Sono figlio di Terra e di Cielo stellato

Fonte: Arianna editrice

È evidente come questa civiltà sia agli sgoccioli. Morirà, poiché ha divelto le proprie radici, sia in Cielo che in Terra. Che soltanto un’esigua minoranza se ne stia rendendo conto non può che confermarlo. Gli uomini odierni vivono in una inconsapevolezza pressoché completa, storditi da un abuso di medicinali-droghe, da conoscenze distorte o false e da stimoli artificiali continui, fisici e mentali. Nel Dhammapada si legge: “Come cogliesse fiori, la morte va cogliendo gli uomini attaccati al desiderio: impetuoso torrente su di un addormentato villaggio”.[1] Oggi il desiderio ha perso ogni misura, è uscito dall’alveo naturale, si è fatto cieco, adharmico, incapace di vedere la connessione delle cose tra loro, privo di pietas e di compassione. La menzogna dietro la quale esso si nasconde è un’orribile maschera, negatrice di bellezza.

Scriveva il russo Nicolaj Berdjaev nella prima metà del secolo scorso: «I princìpi spirituali della modernità sono logorati, le sue forze spirituali esaurite. […] ci avviciniamo alla notte. […] Cadono i veli che coprono la menzogna, rivelando la nudità del bene e del male. […] La notte è più prossima alle cose prime e agli elementi della natura di quanto lo sia il giorno». Sulla menzogna Berdjaev ha scritto pagine mirabili; ne trascrivo un’unica riflessione di estrema attualità: «La menzogna è il fondamento primo dei cosidetti Stati totalitari, che senza la menzogna organizzata non avrebbero mai potuto essere edificati.

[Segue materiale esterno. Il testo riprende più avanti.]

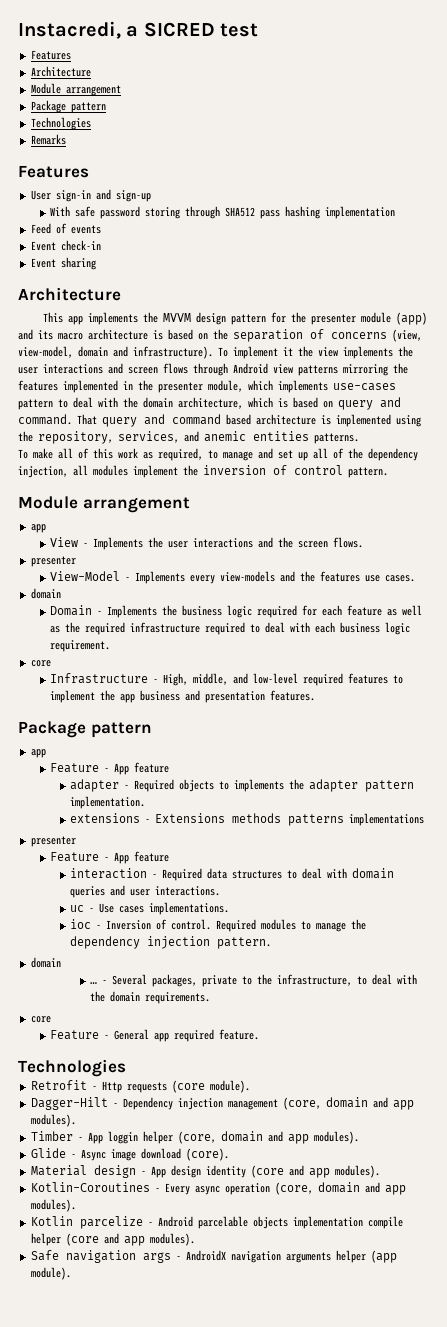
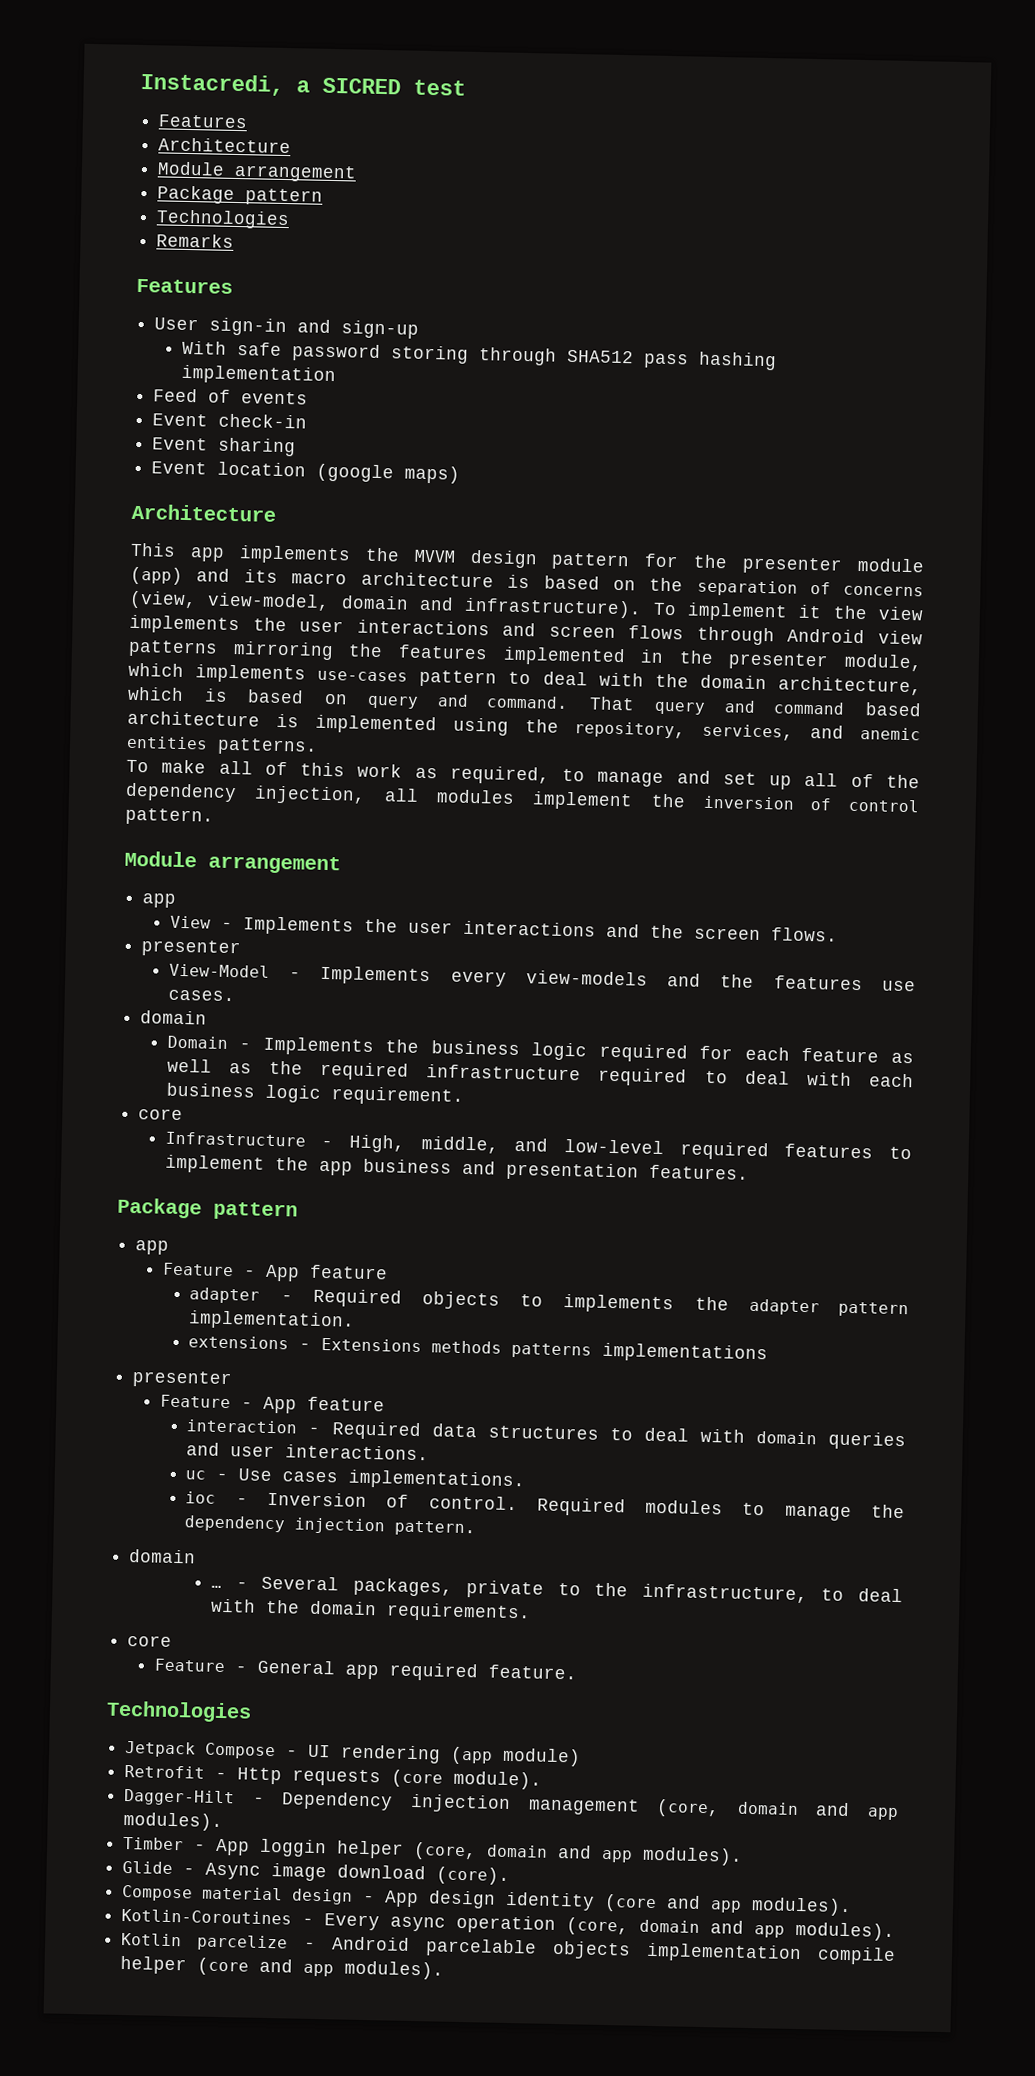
(96, 263) none -> [151,461,461,484] // Event location (google maps)
(126, 1068) none -> [125,1741,582,1767] // Jetpack Compose - UI rendering (app module)
[30,1165,87,1176] Material -> [122,1884,284,1902] Compose material
[30,1250,397,1263] [30,1267,71,1280] // Safe navigation args - AndroidX navigation arguments helper (app module). -> (445, 1970) none

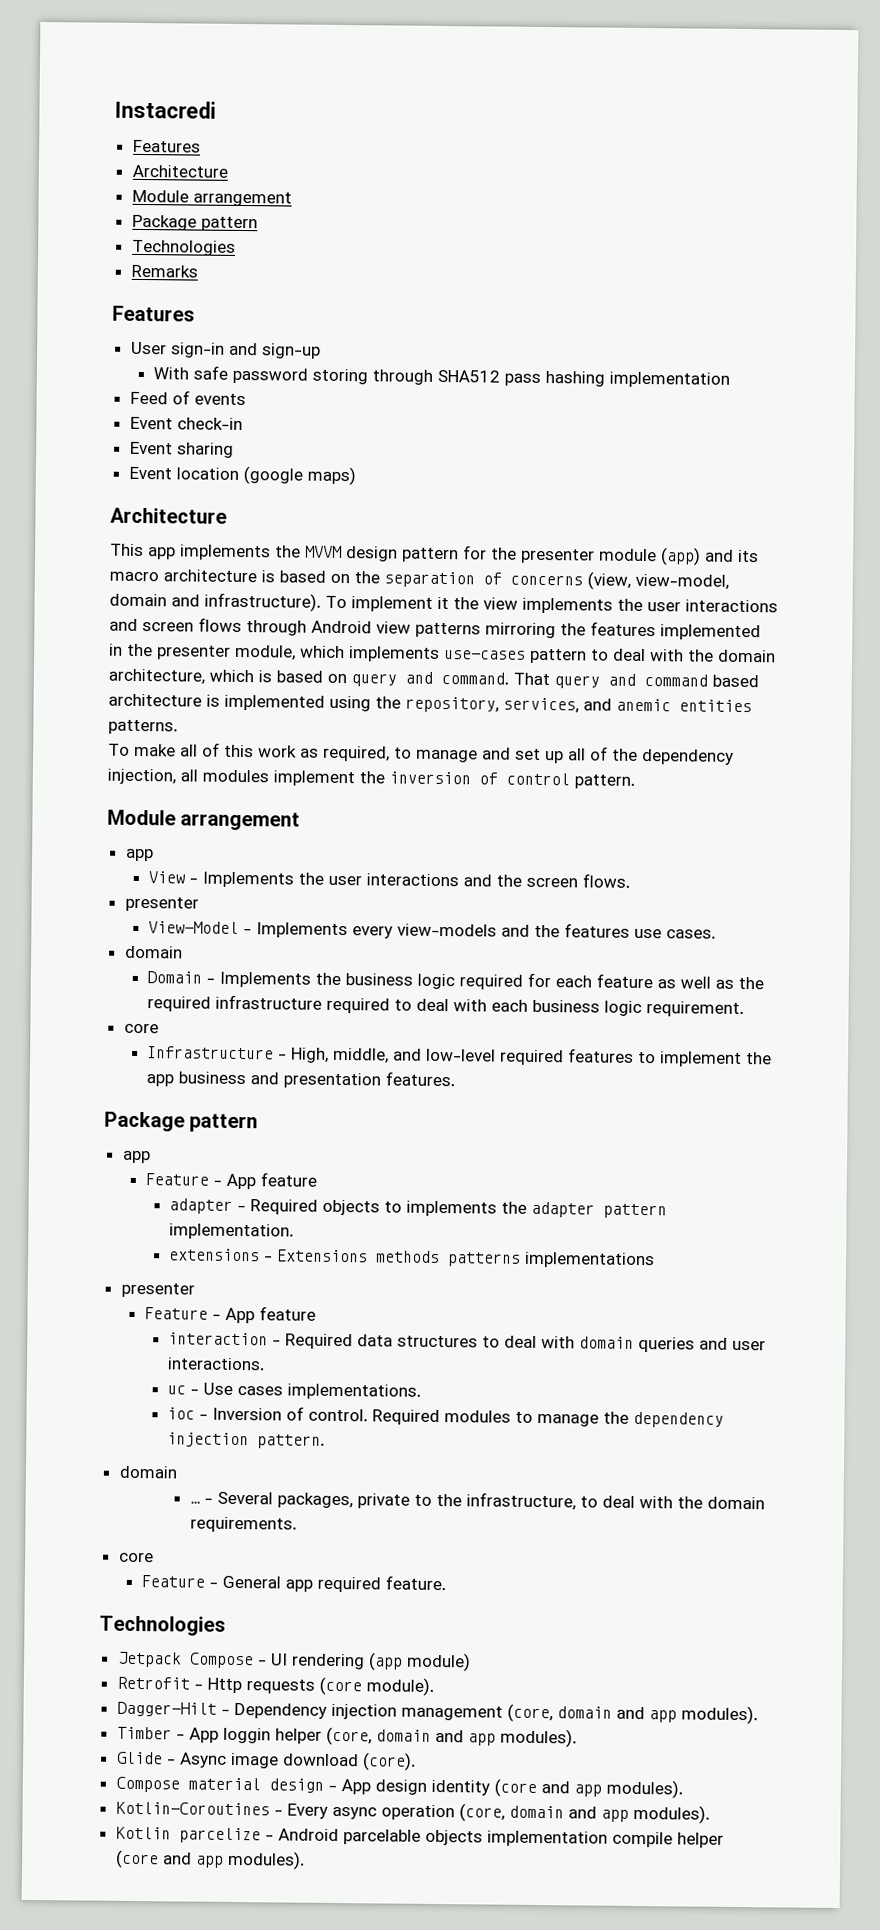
[140,72,466,96] Instacredi, a SICRED test -> [114,100,216,119] Instacredi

La menzogna viene inculcata  come un sacro dovere, un dovere nei confronti della razza eletta, della potenza dello Stato, della classe eletta. E non la si riconosce neppure come menzogna».[2]

Negli anni ’60 – che per certi versi hanno segnato un ulteriore passo verso le barbarie e per altri l’estremo tentativo di trovare alternative al precipitare nel baratro – alcuni giovani vedevano chiaramente i segni della fine imminente; uno tra questi scriveva: «Se tagliate un albero dalla base nascono nuovi polloni, così esistiamo noi, figli della Luce di sempre, noi che, pur immersi nel falso benessere di una società iper-tecnologica, abbiamo già imparato a vivere usando acqua, fuoco, erbe, frutti selvatici, cereali e a onorare gli Dei. La morte di questa civiltà non ci farà impazzire; per noi è già morta».

René Guénon pubblicò La crise du monde moderne addirittura nel 1927. Tuttavia i segni iniziali della catabasi vengono da assai più lontano. Senza bisogno di scomodare la profezia, una simile preveggenza è soltanto espressione di intelligenza.

Non sarà la mancanza d’energia fossile, né il sovrastare degli impulsi ferini nell’umanità a determinare il crollo definitivo del mondo moderno e neppure il tentativo inconscio dell’Ecosfera di difendersi dal suo peggior nemico, l’uomo, bensì l’abbandono della metafisica, fonte di ogni soteriologia religiosa autentica. Il che equivale a fare il vuoto sotto i propri piedi; o, per usare una significativa immagine taoista, nel conservare soltanto la terra su cui i piedi poggiano, eliminando tutto il resto.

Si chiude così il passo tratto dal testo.